Song writing is also a medium of communication for Amber Gould, who has written poems and prose about her connection with Mother Earth. A part-time Doula and academic researcher, Gould writes about how our current economic models impact the natural life. She hasn’t written a protest song about LNG industry, but the voice of those suffering from neo-liberal economic model will find a shared rhythm in her poems. These lines from her song, Woodcarver’s Lament, offer a glimpse into how nature and human life are intertwined with one another. I’m memorizing green so it’s safe inside my head/Gathering the stones from the river bed./So if one day I wake up and everything is gone/I’ll hold them in my hands, and feel the river’s song. “It’s a place where I can speak our truth, and it’s less abrasive and polarized,” she says.
Local musician Will Ross has always tried to put his environmental and social concerns in the songs he writes. Music for him is a tool to spread the message about why we should take care of our planet and all its inhabitants. One of his favourite songs is on the subject of fracking and the oil and gas industry. Called Freeloader, it was recorded in Britannia Beach at a studio which offered an excellent view of where the plant would go. A conversation between MotherEarth and human beings, the song is about how greed overshadows the mind. Another of his favourite songs, Not the Predicate, is an upbeat track about the need of our time to step outside our comfort zones. “I believe that protesting and using our voices, and being civilly disobedient is the best way to get our point across,” he says.
Reaction to his songs has been both positive and negative, Ross says. “Just like all art, you can’t please everyone, but for the most part people have been really positive about it though.”
He recently did a show with Beyond Boarding up in Whistler to raise money for Klabona Keepers, a society of elders dedicated to protecting the indigenous resources in Tahltan territory in BC. “I was inspired to meet so many strong, beautiful people, and I was given some really positive messages about what I am doing and to keep it up,” Ross recalls.
Melyssa Hudson knows how to enlist art and craft for politics. As part of the My Sea to Sky, Hudson has helped coordinate Art Builds, where community members gather to discuss the movement and talk ideas for signs and slogans. “We encourage people to get creative and think outside the box,” she says. She aims to create a discourse that is less abrasive by using the fine art of communication.
Hudson has learned the idiom of protest through her jobs and political action. She learned the creative process of shaping words for action while working at an advertising firm. Being part of a groundswell movement to question Enbridge pipeline taught her how to give a personal but positive urgency to words. At the Art Builds, Hudson says she asks people about issues that are important to them. Building on their own voice helps people to make a statement in a more constructive way. She also advises people to keep it civil and inventive and avoid using anything vulgar, the F-word for instance. “It doesn’t have to be the coolest slogan, but just what people care, just what they can connect to,” she says. A good slogan or sign should also attract the attention of passersby, and also leave them curious about the issue.
Giving an example, Hudson says a simple sign saying ‘Protect our Howe Sound’ can stimulate curiosity among those driving by and inspire some of them to dig deeper. “If they walk away curious, they can perhaps learn what is at stake there,” she says.

Comments

  1. Patricia Marini says:

    What a great career she is having and good music? Did she walk to Mexico or take a fossil fuel gussling Airplane???????????

    • just saying says:

      No worries, as long as the fuel comes from the gulf of Mexico or wherever else, but has nothing to do with her back yard, its OK to take an airplane. Out of sight-out of mind!

  2. tjay says:

    Ha ha, good comments… don’t stop now!…

  3. Jon S. says:

    I wonder what her carbon footprint looks like with all of this holidaying in Mexico and occasional work visits to the east coast?

    Hypocrite!

  4. e says:

    Its always better to make jokes and insult people then to look at the bigger picture, right? Tracey is fighting for your children and grand children, so they may see the beauty that we so often overlook in the name of economy.

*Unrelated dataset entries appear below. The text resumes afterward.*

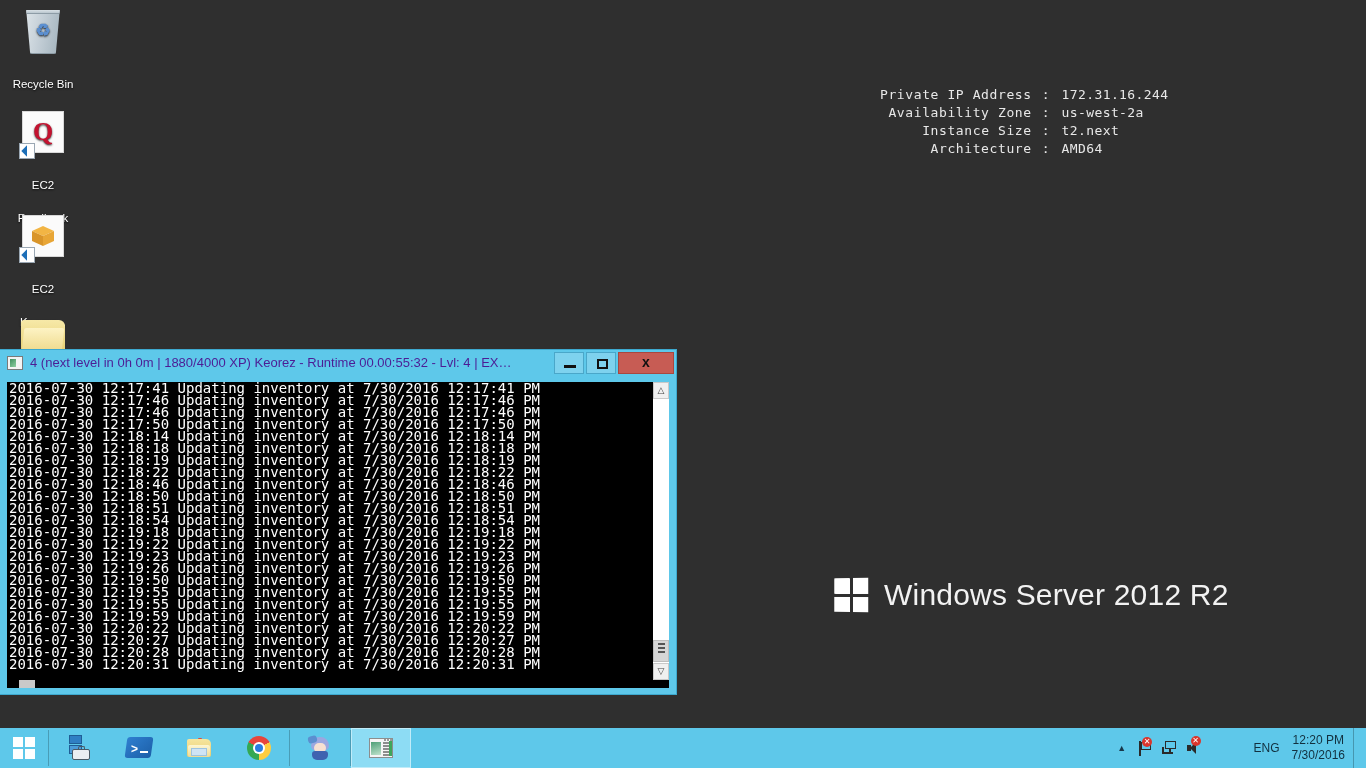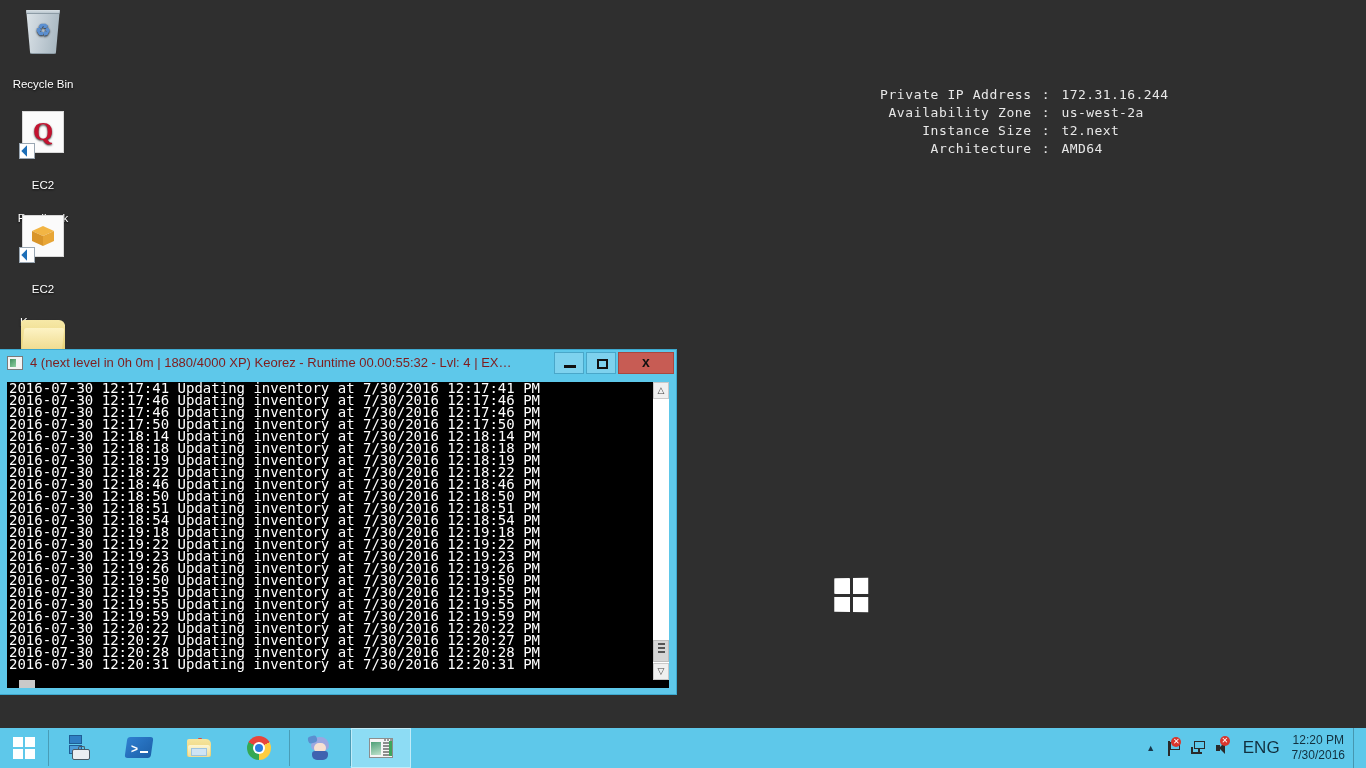"4 (next level in 0h" #title-text { color: #7f1d1d -> #4c1d95 }
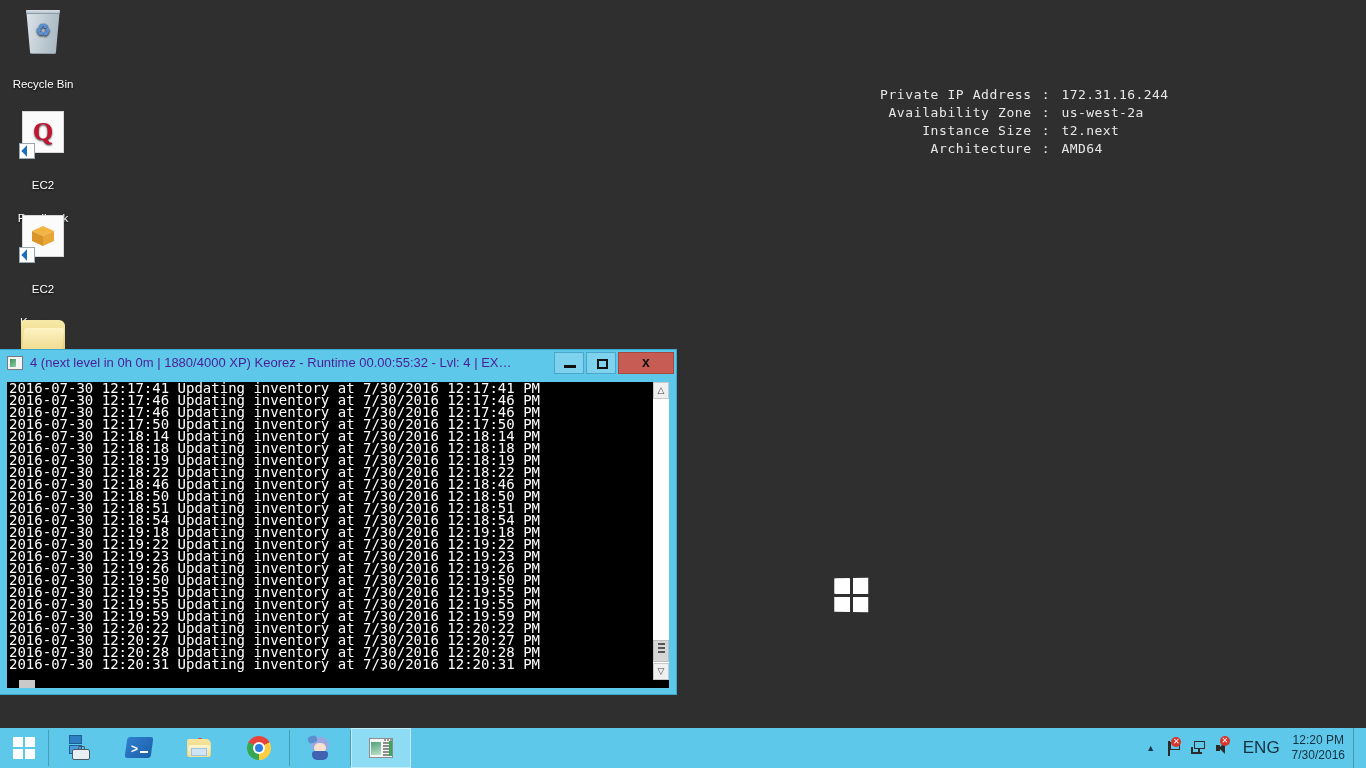"Windows Server 2012 R2" div.brand-text { html: none -> <div>Windows Server 2012 R2</div> }
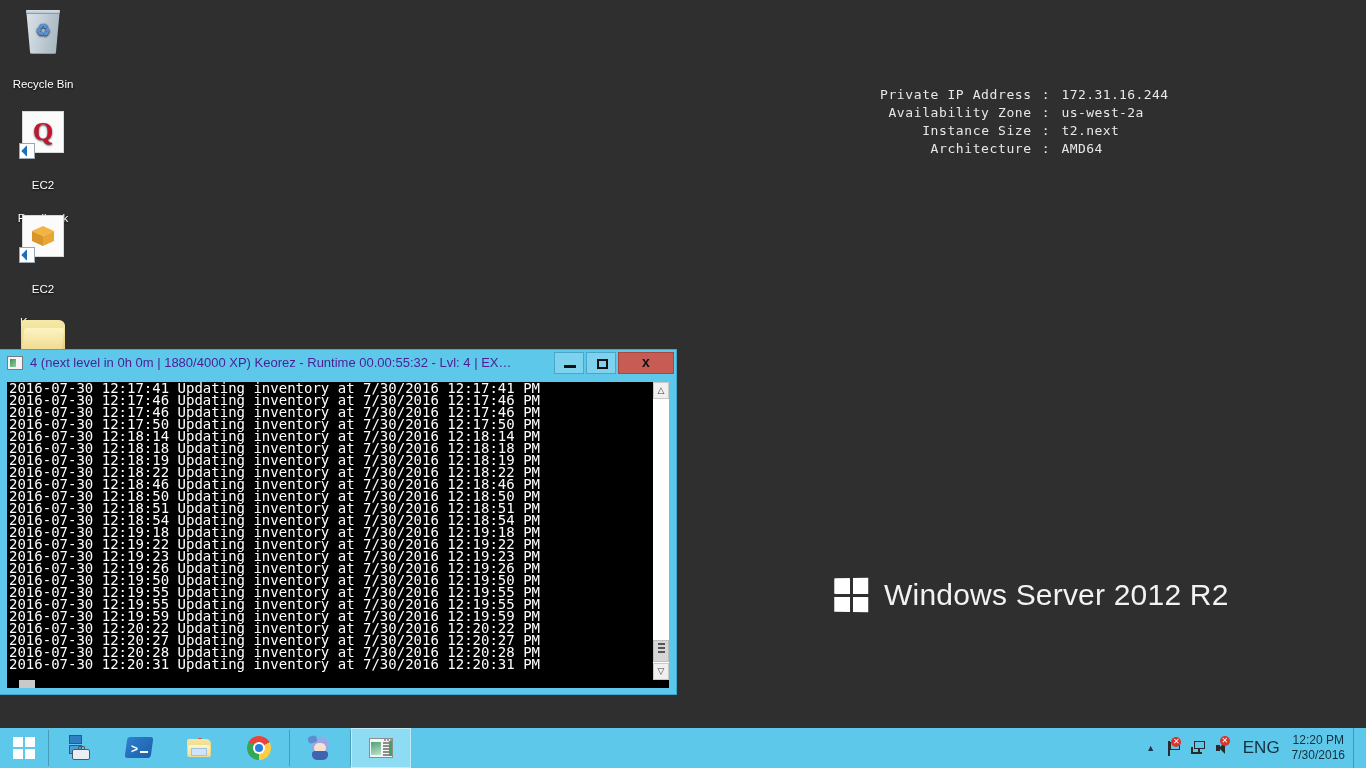"ENG" #tray-lang { font-size: 17px -> 12px; margin-left: none -> 40px }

    We all use gas, we all have cars and heat our homes…. but some of use want to change the WAY we use these things. so we can focus on healthy, alternative technologies and grow on this planet.

    Unless you have billions, or are buddies with Elon Musk, the only way to create change is to have a voice.

    • Jon S. says:

      Hypocrite isn’t an insult…. it’s simply what Tracey is.

      In BC the vast majority of our electricity comes from renewable resources. In fact, because so much of our electricity comes from hydroelectric sources most of us simply call it hydro.

      Sure the big picture is great, but change starts with each and every one of us. If no body changed their behavior then change would be impossible. In Tracey’s case, no one forced her to fly to Mexico…she chose to. It’s pretty much common knowledge that air travel is detrimental to climate change as it is extremely carbon intensive. It she absolutely wanted (not needed) to go to Mexico and minimize her impact then she could have taken the train. But did she? Of course not.

      Now what about the fuel that she uses to heat her home? In a recent news article Tracey stated that she was switching the fuel that she uses to heat her home to natural gas from fuel oil. Hello! Remember in BC over 90% of our electricity comes from renewable resources. Sure electric heating is more expensive, but if she really cared about her carbon footprint that’s the change she would make.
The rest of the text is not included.